## The problem
Go to the line in the entries below that holds "Speed Test Download, 13:00: 181.62 -> 150" and repeat exactly from there through the line that holds "Speed Test Upload, 17:00: none -> 90", inclusive.

━━━━━ Records supplied ━━━━━

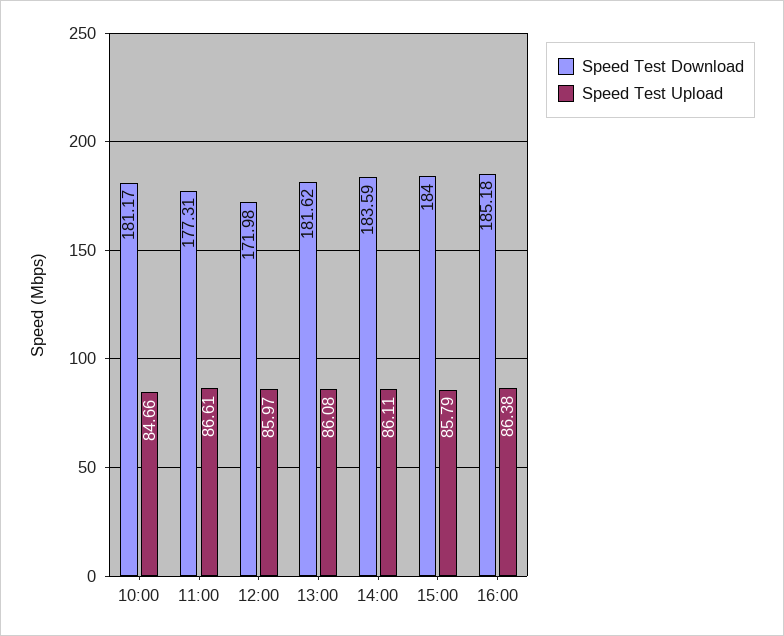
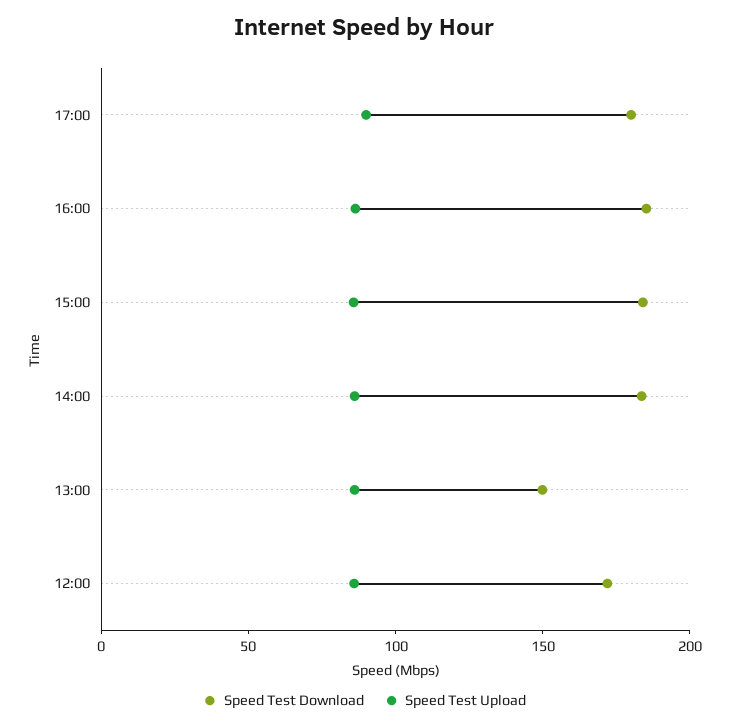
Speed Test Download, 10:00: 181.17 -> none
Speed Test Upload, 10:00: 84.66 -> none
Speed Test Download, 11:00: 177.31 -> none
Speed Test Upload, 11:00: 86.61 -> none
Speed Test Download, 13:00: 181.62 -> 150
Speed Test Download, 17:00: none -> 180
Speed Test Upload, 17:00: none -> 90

━━━━━
━━━━━ Records supplied ━━━━━

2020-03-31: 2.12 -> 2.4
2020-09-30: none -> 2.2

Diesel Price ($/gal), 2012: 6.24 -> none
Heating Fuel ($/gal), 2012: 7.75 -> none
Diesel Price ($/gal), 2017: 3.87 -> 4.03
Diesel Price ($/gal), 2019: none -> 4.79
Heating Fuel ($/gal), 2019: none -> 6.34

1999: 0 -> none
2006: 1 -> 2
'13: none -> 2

━━━━━

## Response to this exercise
Speed Test Download, 13:00: 181.62 -> 150
Speed Test Download, 17:00: none -> 180
Speed Test Upload, 17:00: none -> 90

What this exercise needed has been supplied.